YOUR ASSIGNMENT:
Report each line from the data below that holds the word "need".

++++ EXERCISE DATA ++++

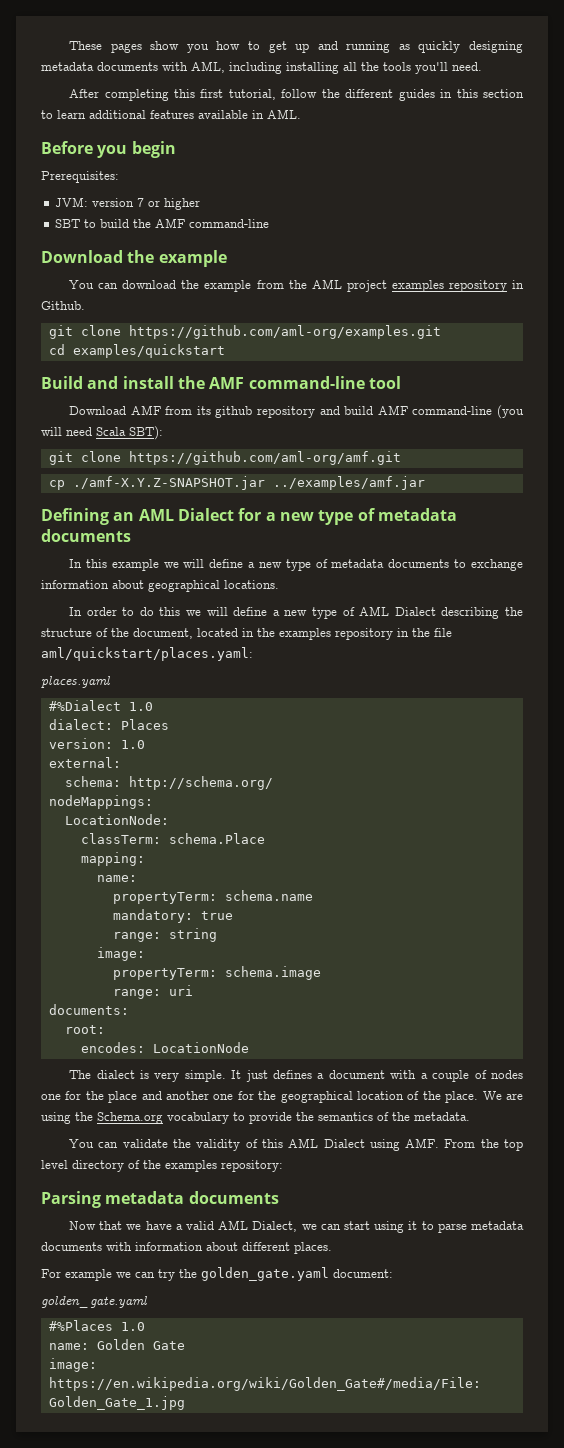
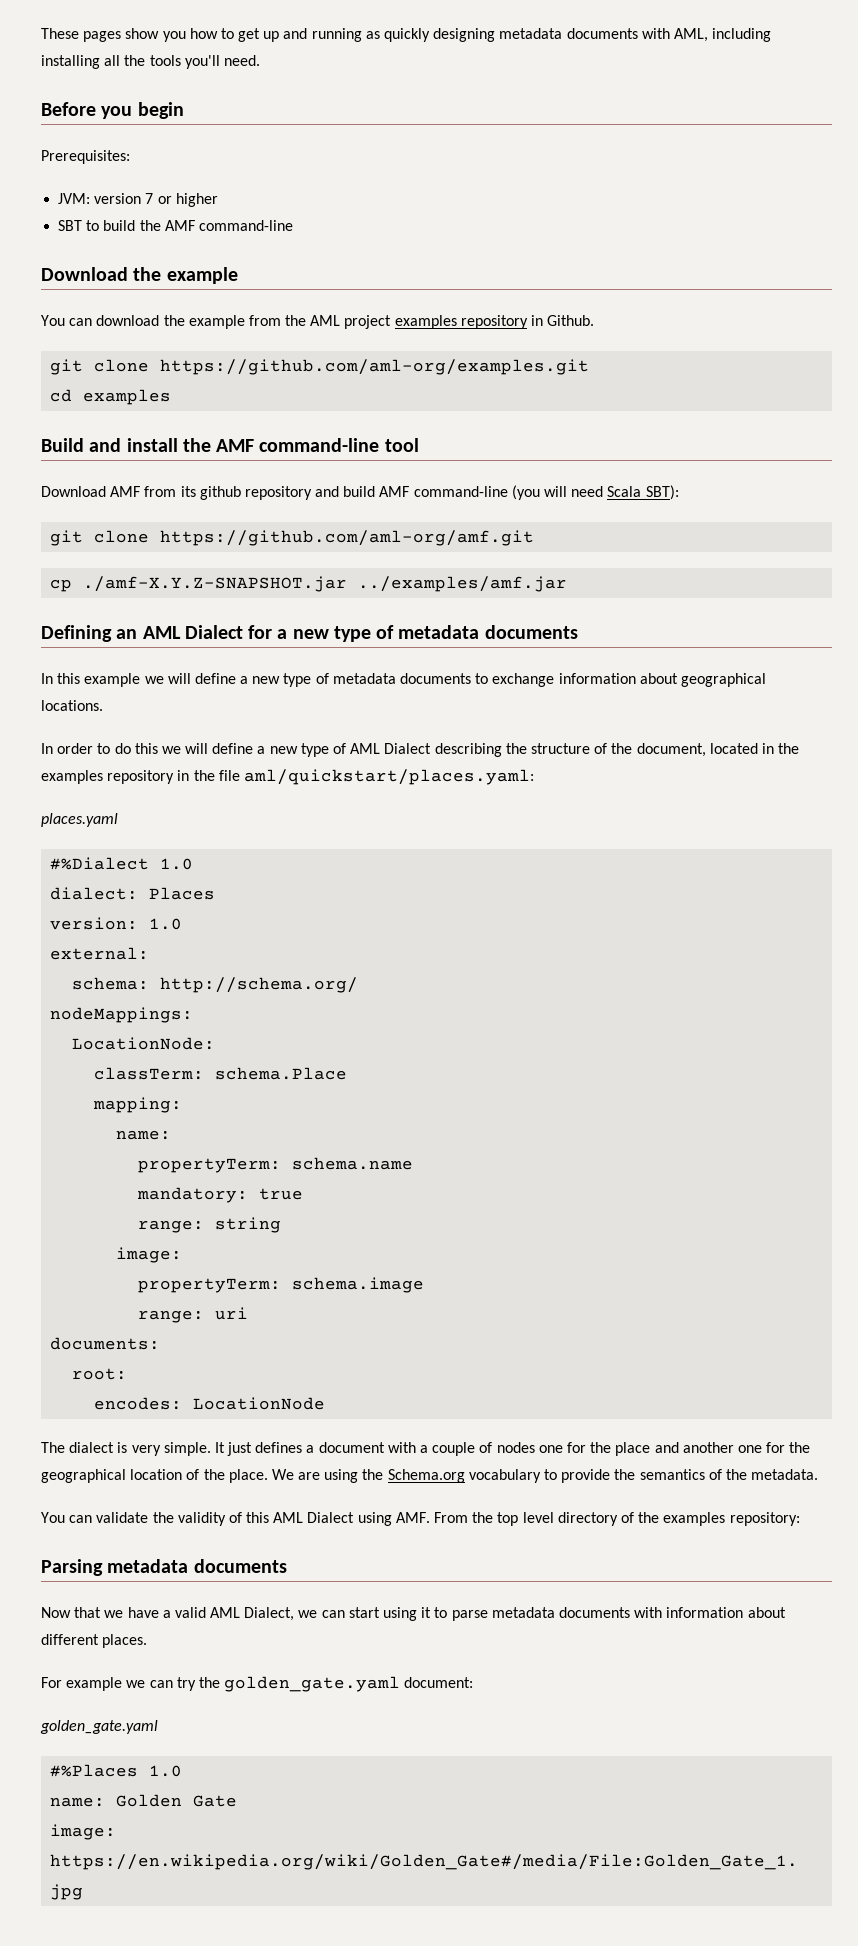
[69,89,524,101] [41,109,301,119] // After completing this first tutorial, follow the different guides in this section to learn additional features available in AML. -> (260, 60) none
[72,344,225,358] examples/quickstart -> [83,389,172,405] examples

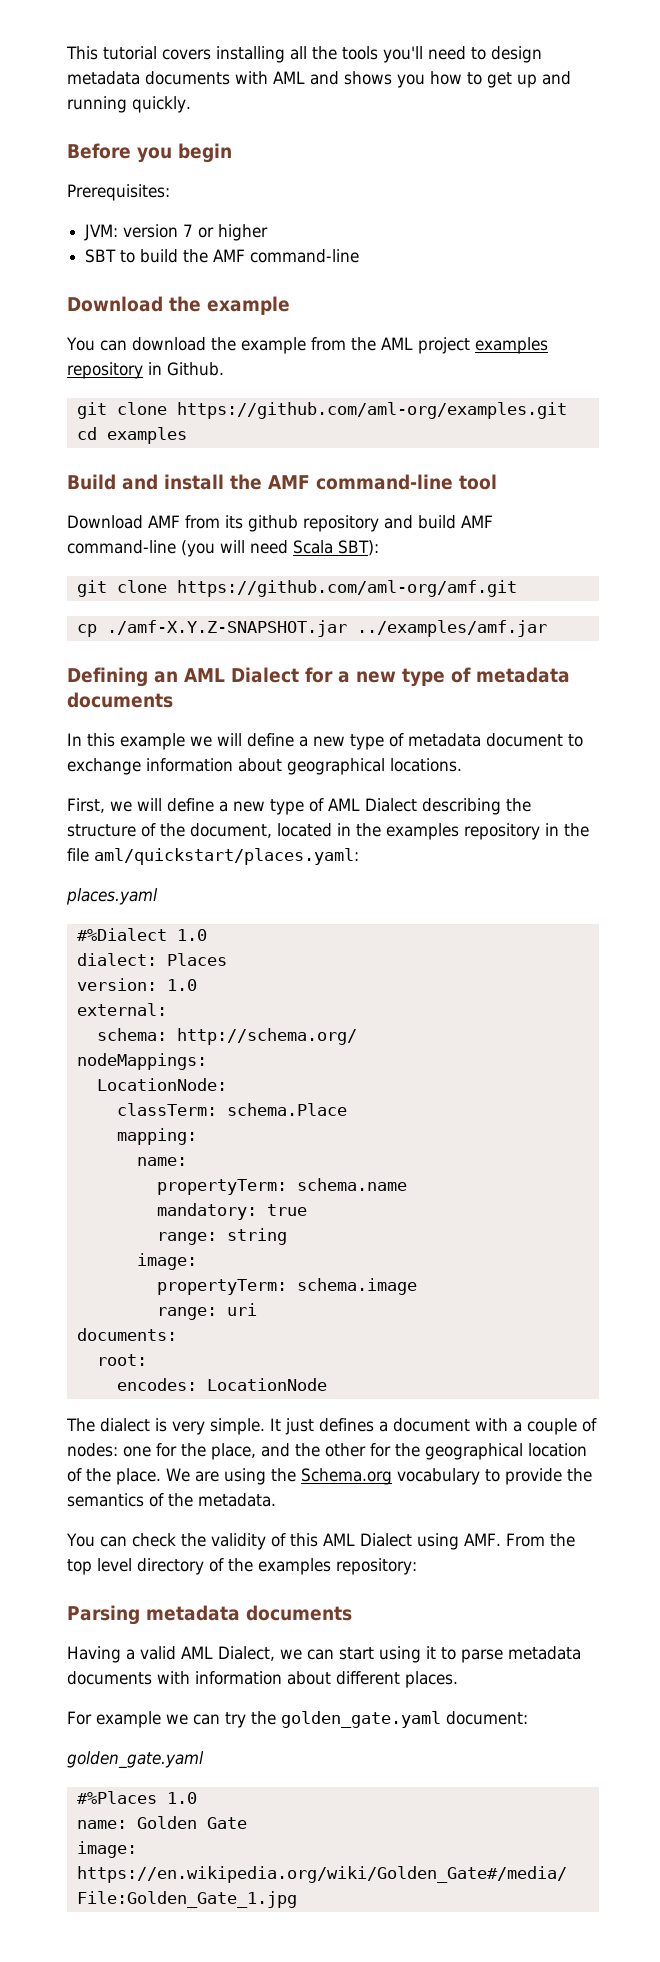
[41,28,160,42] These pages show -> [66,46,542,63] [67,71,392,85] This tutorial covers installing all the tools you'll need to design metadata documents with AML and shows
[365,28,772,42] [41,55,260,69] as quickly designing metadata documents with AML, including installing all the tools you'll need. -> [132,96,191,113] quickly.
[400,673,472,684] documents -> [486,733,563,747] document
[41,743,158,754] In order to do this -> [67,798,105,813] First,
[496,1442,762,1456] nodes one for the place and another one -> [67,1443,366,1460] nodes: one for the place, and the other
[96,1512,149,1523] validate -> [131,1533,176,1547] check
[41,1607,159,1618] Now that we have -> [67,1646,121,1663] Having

++++
++++ EXERCISE DATA ++++

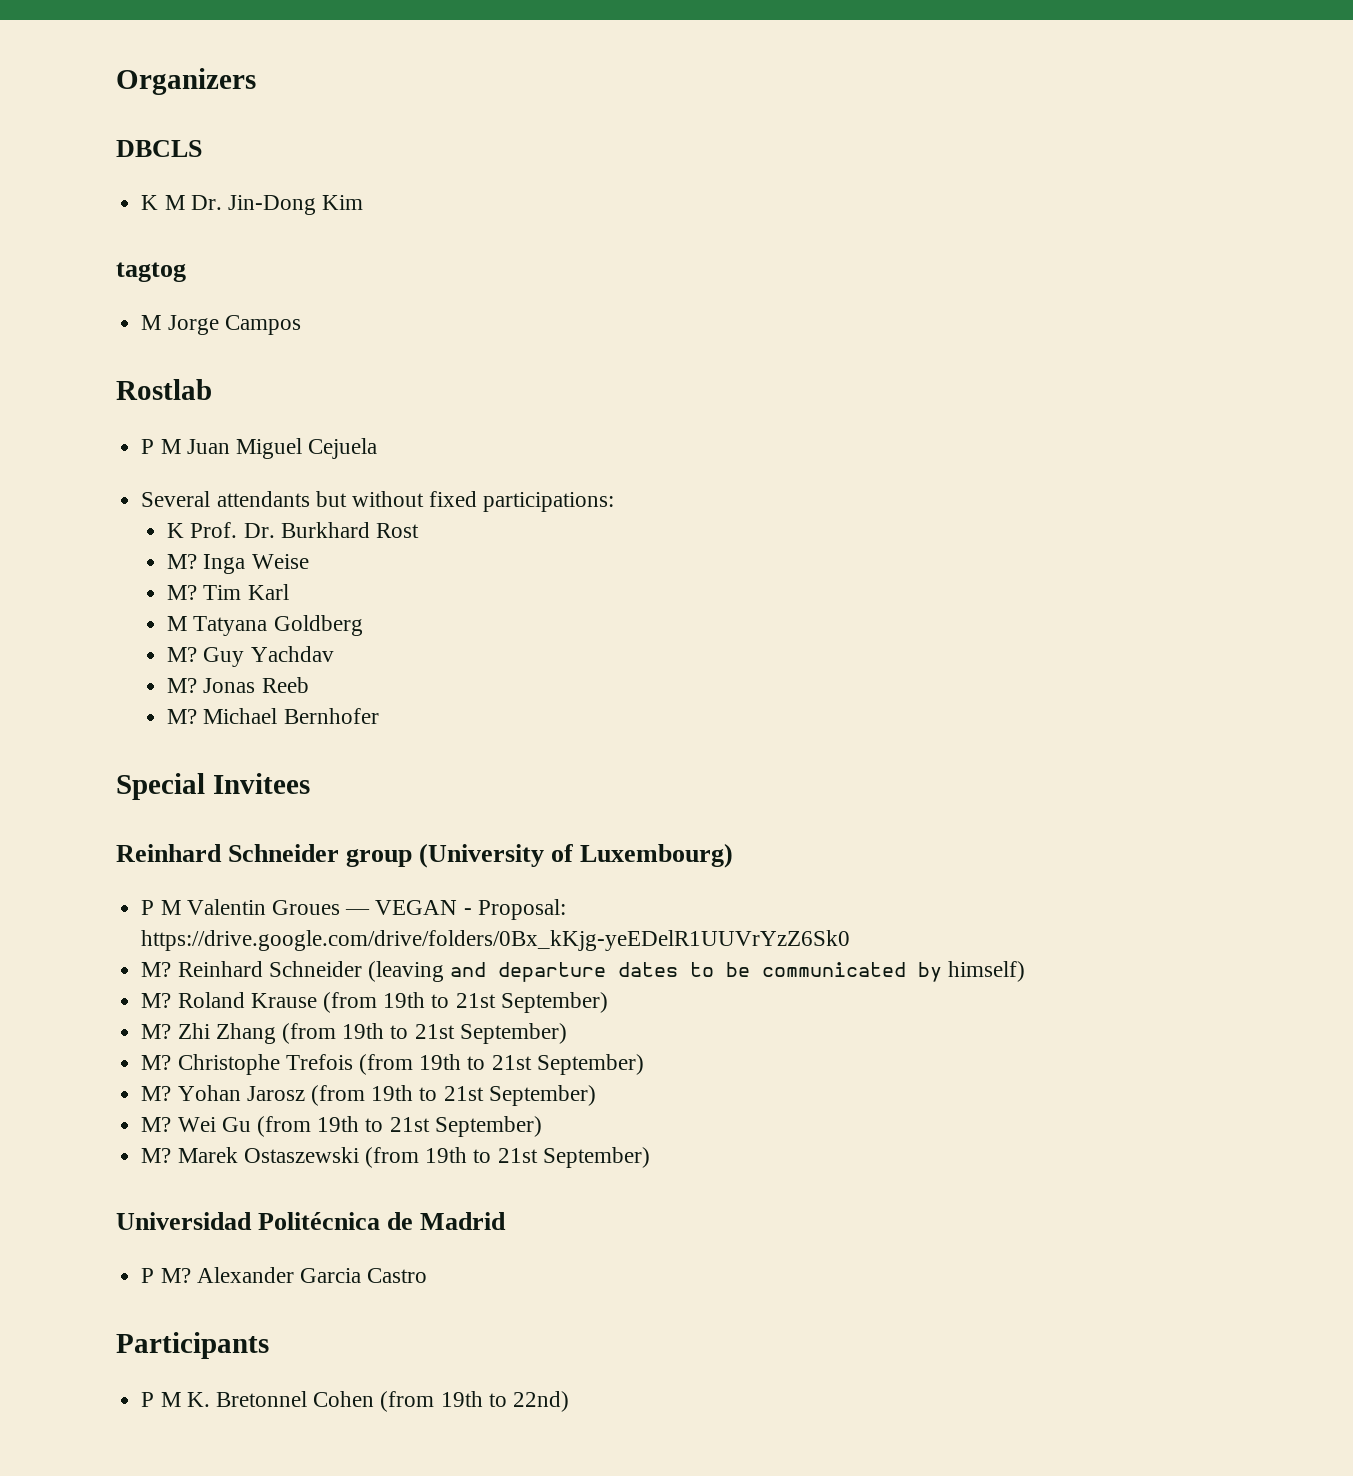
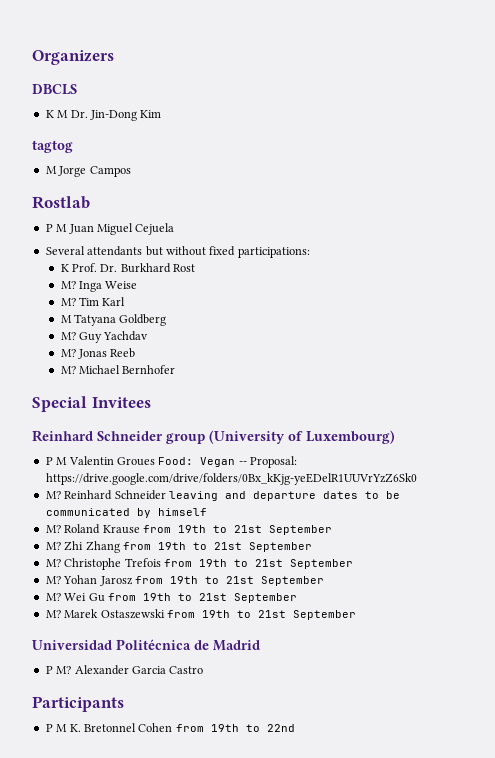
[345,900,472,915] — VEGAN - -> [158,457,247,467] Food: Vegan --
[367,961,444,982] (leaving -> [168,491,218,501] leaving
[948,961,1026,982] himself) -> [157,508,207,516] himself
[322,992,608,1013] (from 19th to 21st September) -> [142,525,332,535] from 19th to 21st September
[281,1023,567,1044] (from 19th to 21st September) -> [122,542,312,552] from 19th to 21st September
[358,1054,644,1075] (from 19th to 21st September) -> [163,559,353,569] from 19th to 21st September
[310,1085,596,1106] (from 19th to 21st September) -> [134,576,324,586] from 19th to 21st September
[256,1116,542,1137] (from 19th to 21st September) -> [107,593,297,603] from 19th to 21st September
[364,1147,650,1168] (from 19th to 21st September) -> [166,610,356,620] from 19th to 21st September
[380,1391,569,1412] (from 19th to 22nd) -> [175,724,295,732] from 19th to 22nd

++++

RESULT OF THE EXERCISE:
[41,28,160,42] These pages show -> [66,46,542,63] [67,71,392,85] This tutorial covers installing all the tools you'll need to design metadata documents with AML and shows
[365,28,772,42] [41,55,260,69] as quickly designing metadata documents with AML, including installing all the tools you'll need. -> [132,96,191,113] quickly.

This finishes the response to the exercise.